As an etcher Teniers compares very unfavourably with Ostade, Cornelis, Bega, and Dusart. More than 500 plates were made from his pictures; and, if it be true that Louis XIV. judged his “baboons” (magots) unworthy of a place in the royal collections, they found admirable engravers in France—Le Bas and his scholars—and passionate admirers. The duke of Bedford’s admirable specimen was sold for 18,030 livres (£1860) in 1768. The Prodigal Son, now in the Louvre, fetched 30,000 livres (£3095) in 1776. Smith’s highest estimates have long since been greatly exceeded. The Archers in St Petersburg he gives as worth £2000. The Belgian Government gave £5000 in 1867 for the Village Pastoral of 1652, which is now in the Brussels museum; and a picture of the Prodigal Son, scarcely 16 by 28 inches, fetched £5280 in 1876.

Although Van Tilborgh, who was a scholar of Teniers in Brussels, followed his style with some success, and later painters often excelled in figure-painting on a small scale, Teniers cannot be said to have formed a school. Properly speaking, he is the last representative of the great Flemish traditions of the 17th century.

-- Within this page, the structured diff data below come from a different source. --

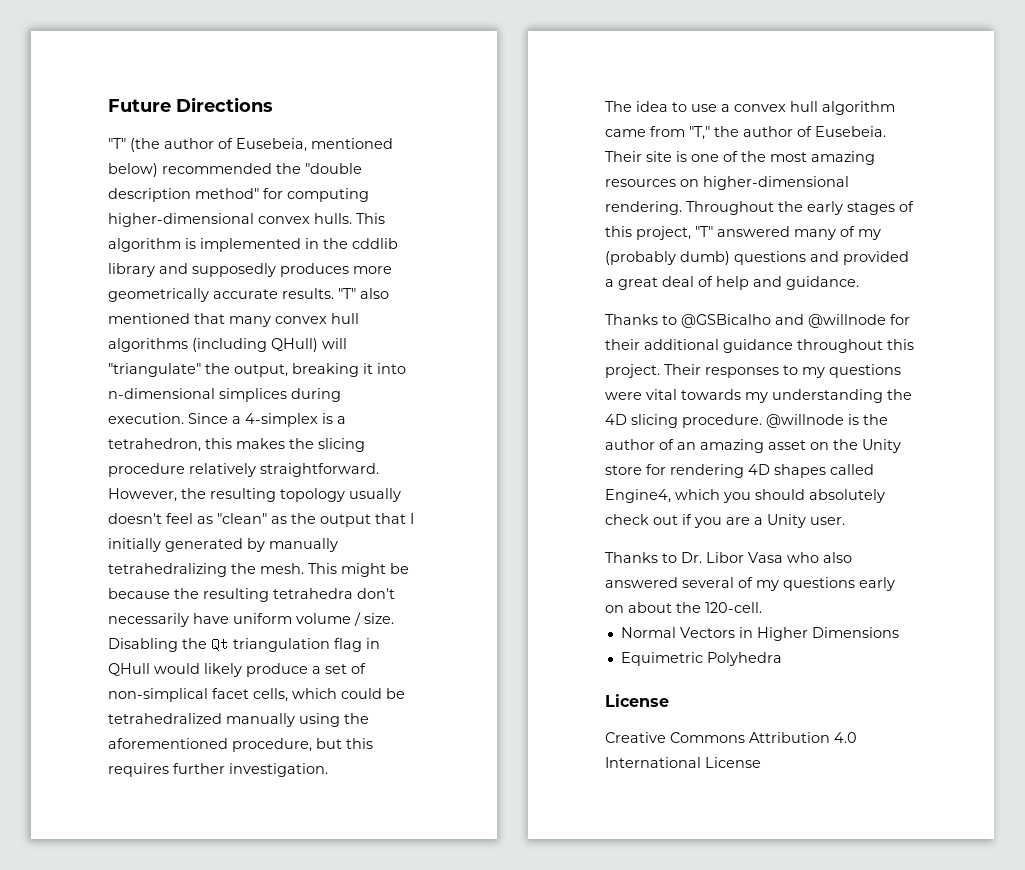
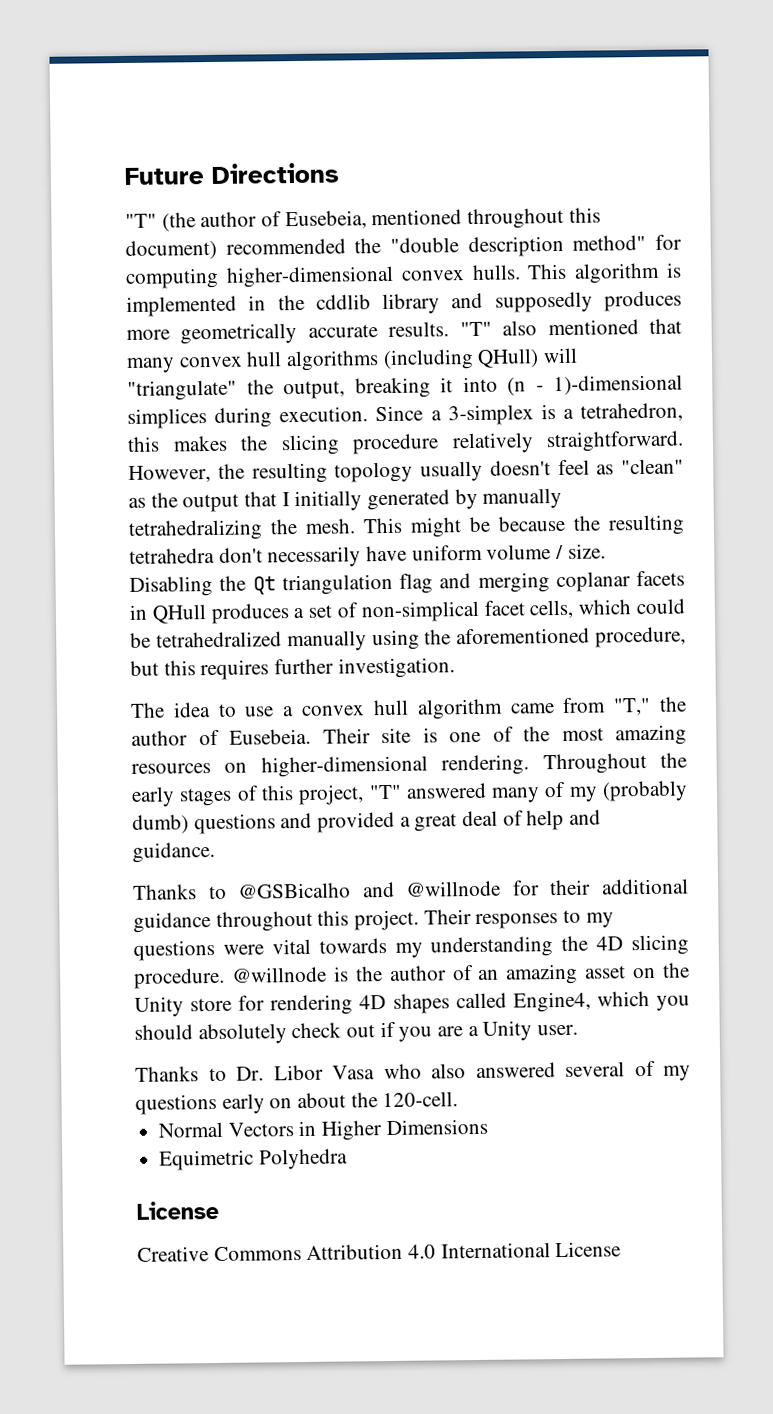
- "T" (the author of Eusebeia, mentioned below) recommended the "double description method" for computing higher-dimensional convex hulls.
+ "T" (the author of Eusebeia, mentioned throughout this document) recommended the "double description method" for computing higher-dimensional convex hulls.
- "T" also mentioned that many convex hull algorithms (including QHull) will "triangulate" the output, breaking it into n-dimensional simplices during execution.
+ "T" also mentioned that many convex hull algorithms (including QHull) will "triangulate" the output, breaking it into (n - 1)-dimensional simplices during execution.
- Since a 4-simplex is a tetrahedron, this makes the slicing procedure relatively straightforward.
+ Since a 3-simplex is a tetrahedron, this makes the slicing procedure relatively straightforward.
- Disabling the Qt triangulation flag in QHull would likely produce a set of non-simplical facet cells, which could be tetrahedralized manually using the aforementioned procedure, but this requires further investigation.
+ Disabling the Qt triangulation flag and merging coplanar facets in QHull produces a set of non-simplical facet cells, which could be tetrahedralized manually using the aforementioned procedure, but this requires further investigation.

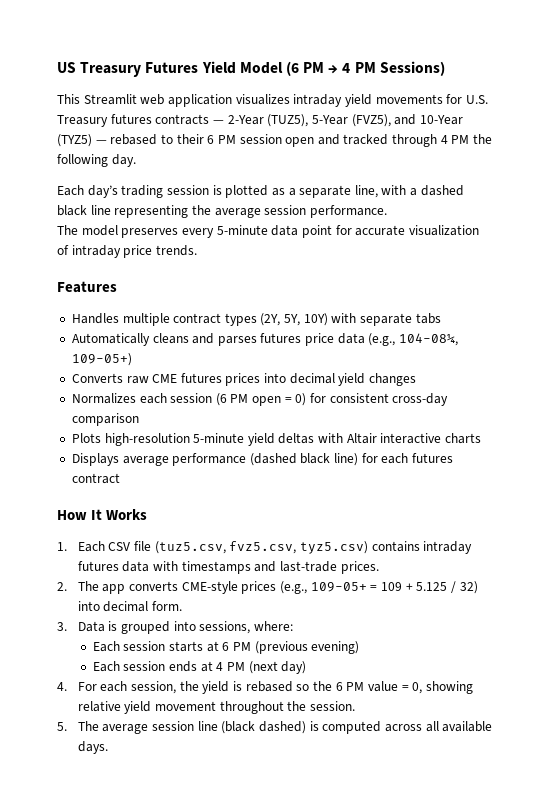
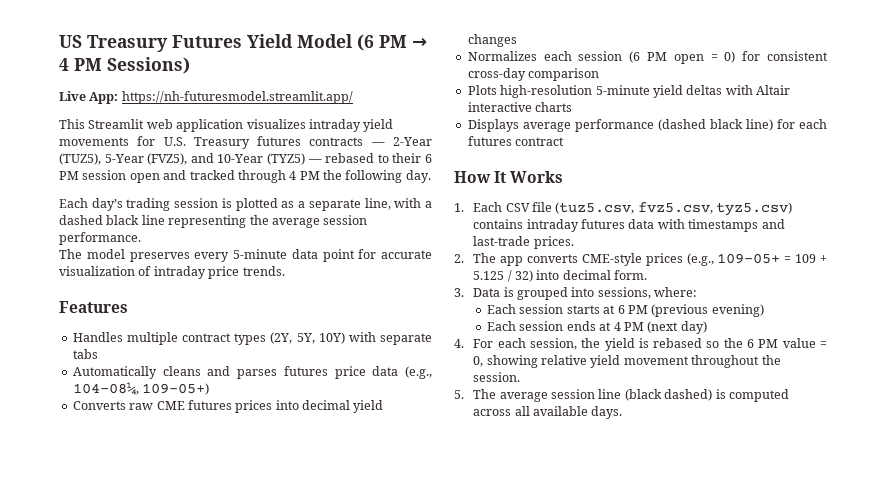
+ Live App: https://nh-futuresmodel.streamlit.app/

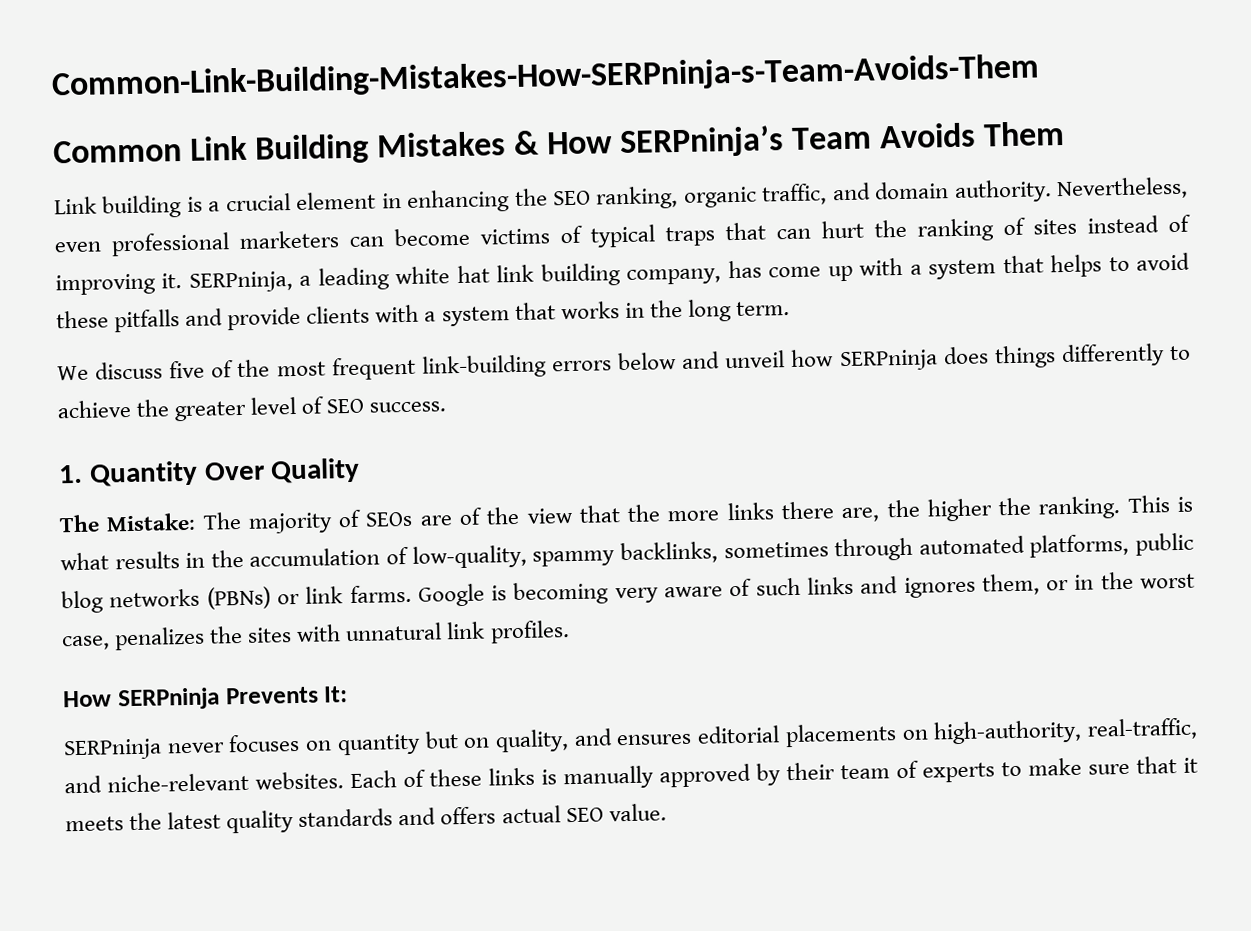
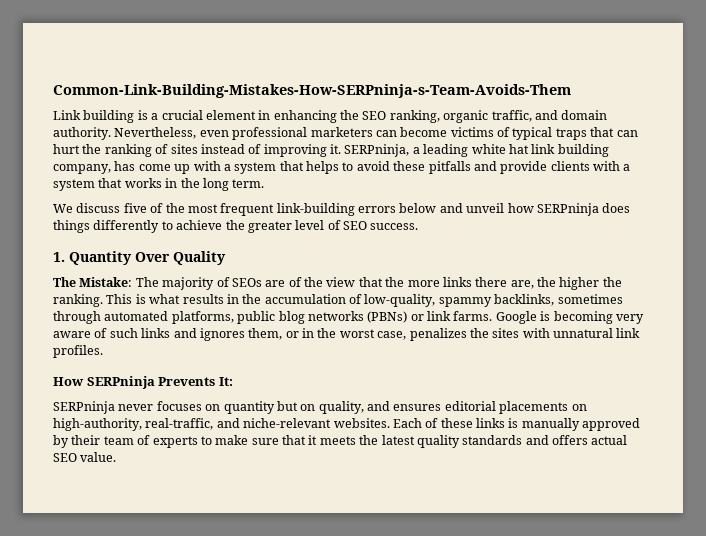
- Common Link Building Mistakes & How SERPninja’s Team Avoids Them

See T. Smith, A Catalogue Raisonné of the Works of the most Eminent Dutch, Flemish, and French Painters: John Vermoelen, Notice historique sur David Teniers et sa famille; L. Galesloot, Quelques renseignements sur la famille de P. P. Rubens et le décès de David Teniers and Un procés de David Teniers et la corporation des peintres à Bruxelles; Alph. Wanters, Histoire des environs de Bruxelles and Les tapisseries bruxelloises; F. T. Van der Brandern, Geschiedenis der Antwerpsche Schildersohool; Max Rooses, Geschichte der Malerschule Antwerpens; W. Bode, Adriaen Brouwer, ein Bild seins Lebens und seines Schaffens.(H. H.)


  1. The Hermitage Catalogue ascribes to Abraham Teniers the portrait of a bishop. This painting is, however, by David, and represents the celebrated bishop of Ghent, Anthony Triist, with his brother Francis, a Franciscan monk.
  2. Under the name of Weeninx.
  3. It was not until recently that the MS. inventory of this collection was discovered among the papers of the prince of Schwartzenberg in Vienna. It was published in 1883 by Adolf Berger. In 1658 Teniers published 243 etchings after the best Italian works of Leopold William's collection, which, with the portraits of the archduke and Teniers, were brought together as a volume in 1660, under the title El Teatro de Pinturas.
  4. The separation was only obtained in 1773.
  5. The date is often wrongly given as 1694 or 1695.